Walking into the cloud, we laughed as we heard voices around us; other walkers also exploring through the mist. As we walked, a style would appear in front of us, then a sign post, then a turn in the path. At a turning point where there were two paths we realised we had no idea which way we should be going. We did not know where to go, we could not see where we were in relation to where we should be and the GPS on my phone told us that it ‘could not find location’. We were lost. Laughing, we picked a path and set off. As we walked, the cloud wrapped around us; sometimes allowing us to see a couple of metres in front, sometimes barely a foot and yet without fail, signs would appear, styles would emerge, the path would widen. By the time we eventually found the car again several hours later, the cloud had lifted, we could see around us, we could see where we had come from, and where we were driving to.
During the 6 years I was ill, there were times when I could not see. When I was so emotionally stuck and in so much pain I did not know what to do. I didn’t know where to go, I didn’t know how to get to where I wanted to be. I couldn’t see where I wanted to be, I could visualise it in my head, but I couldn’t see it. I couldn’t see how to get all the way there. But what I could see every time, was a very small thing which could make a little bit of difference. A piece of dairy milk to taste, 5 minutes to cut off the obsessive morning power walk, one more traumatic memory to relive and work through. And with every small step I took, the next step would suddenly become visible when it hadn’t before. And then the next, and then the next.
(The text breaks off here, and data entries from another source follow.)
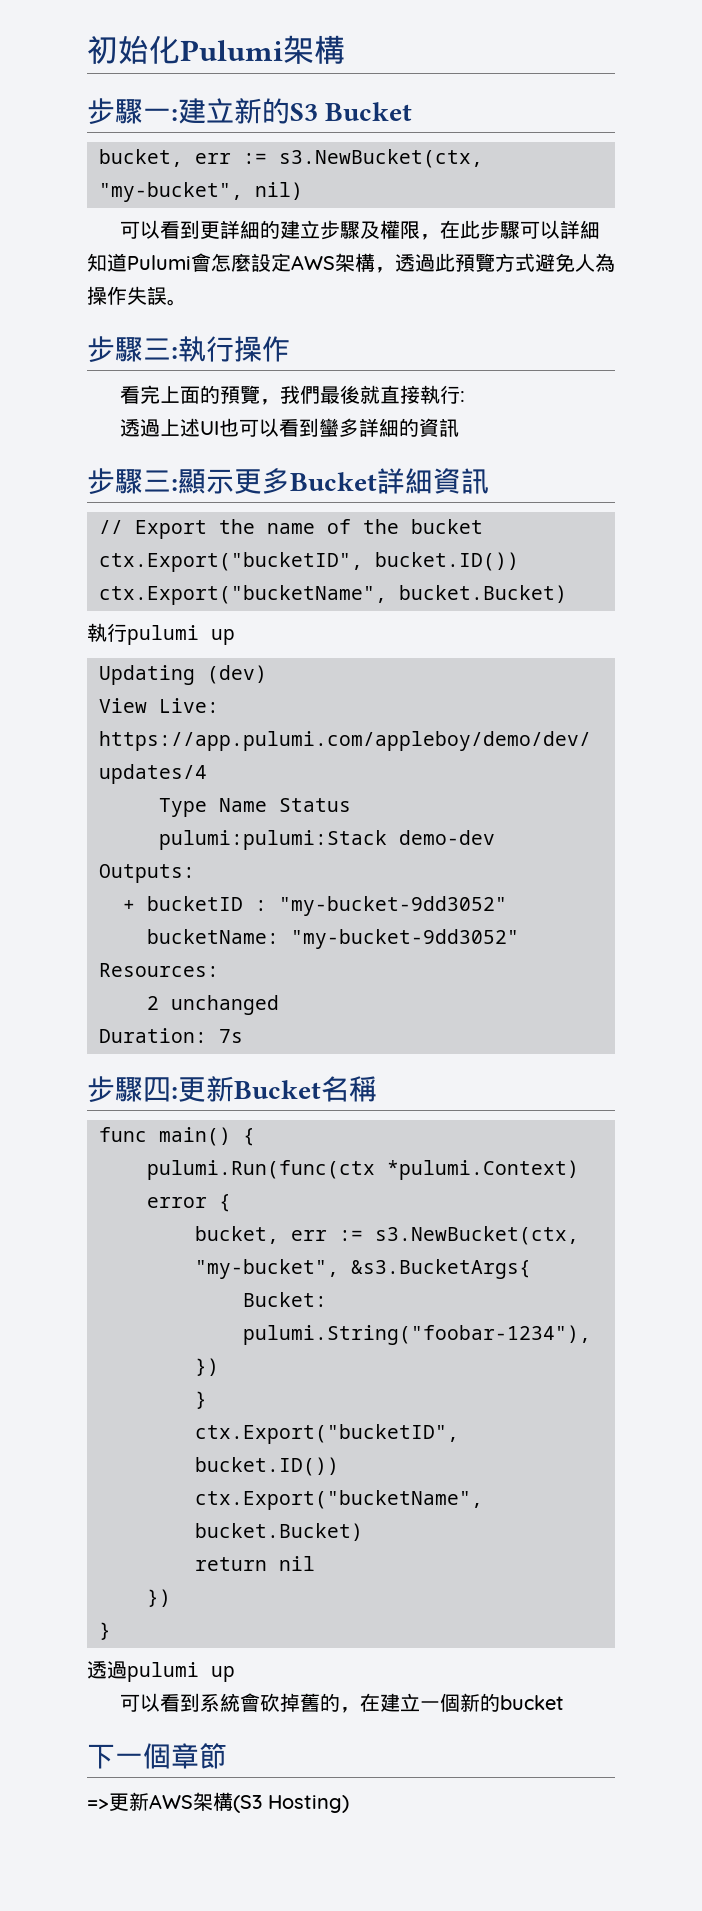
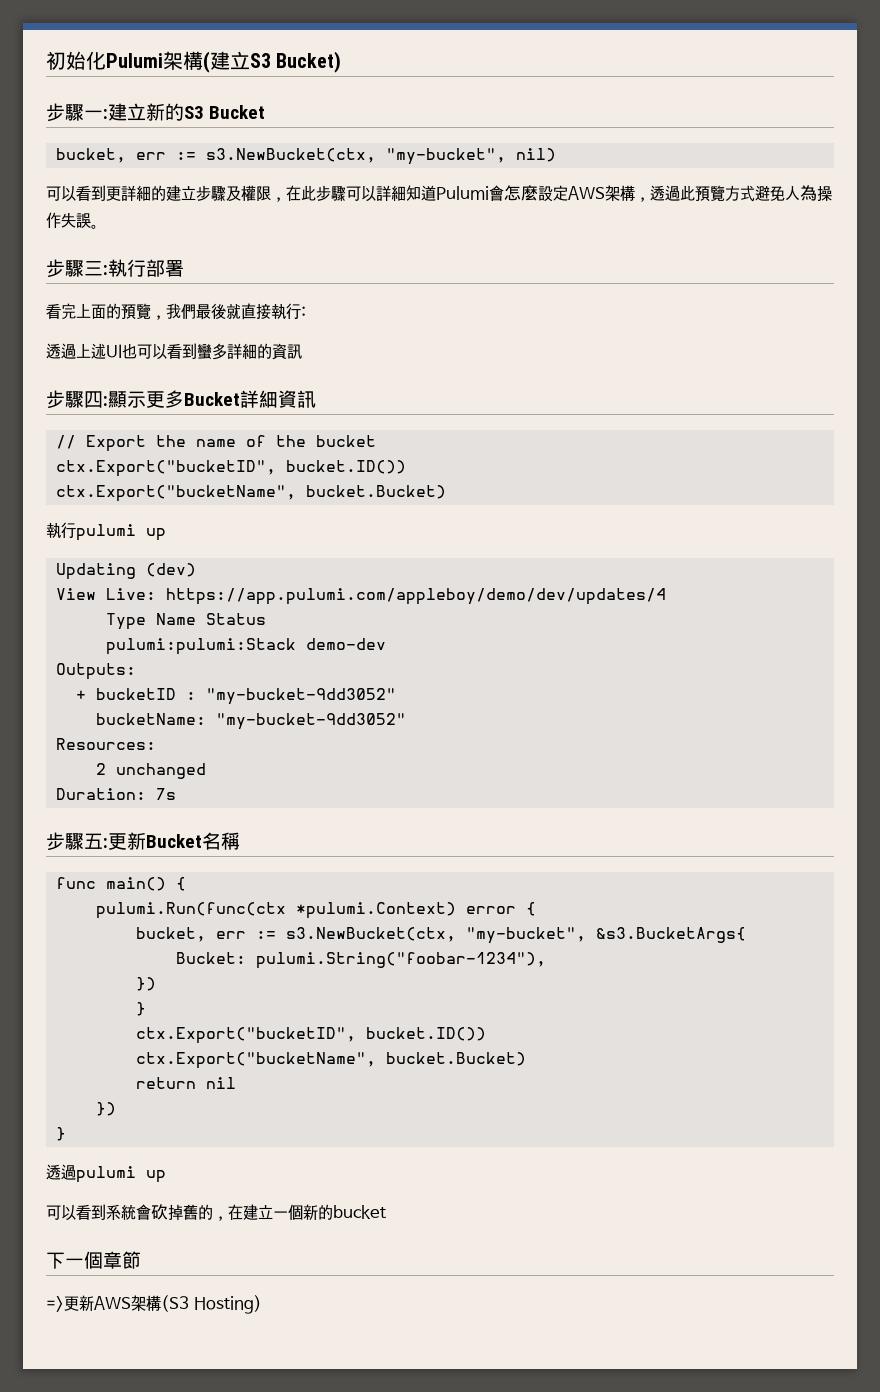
- 初始化Pulumi架構
+ 初始化Pulumi架構(建立S3 Bucket)
- 步驟三:執行操作
+ 步驟三:執行部署
- 步驟三:顯示更多Bucket詳細資訊
+ 步驟四:顯示更多Bucket詳細資訊
- 步驟四:更新Bucket名稱
+ 步驟五:更新Bucket名稱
Until finally, I am living the dream I had but could not see.
Life is sometimes black. Sometimes we feel lost, we cannot see the way forward, only the way we have come. And every time it is so tempting to take that route we have just travelled because it is the only one we know and the only one we can see. We are scared of the way forward because we do not know it and we cannot see it. But turning round will never get you to where you want to go. Always take that step forwards, because even if it is not visible now, the way will emerge. The cloud will lift, and life will become light again.
Never give up, never turn around. Even if you feel like you are blind and the world is black. I didn’t know what the future held, I didn’t know how to recover. But I didn’t want more starvation. I didn’t want more black. So one step every day brought me slowly out of the clouds. And I did reach what I was aiming for.
However thick the cloud, you’ll always find the way because you know the way is there. And if you keep the people you love close, anything is possible.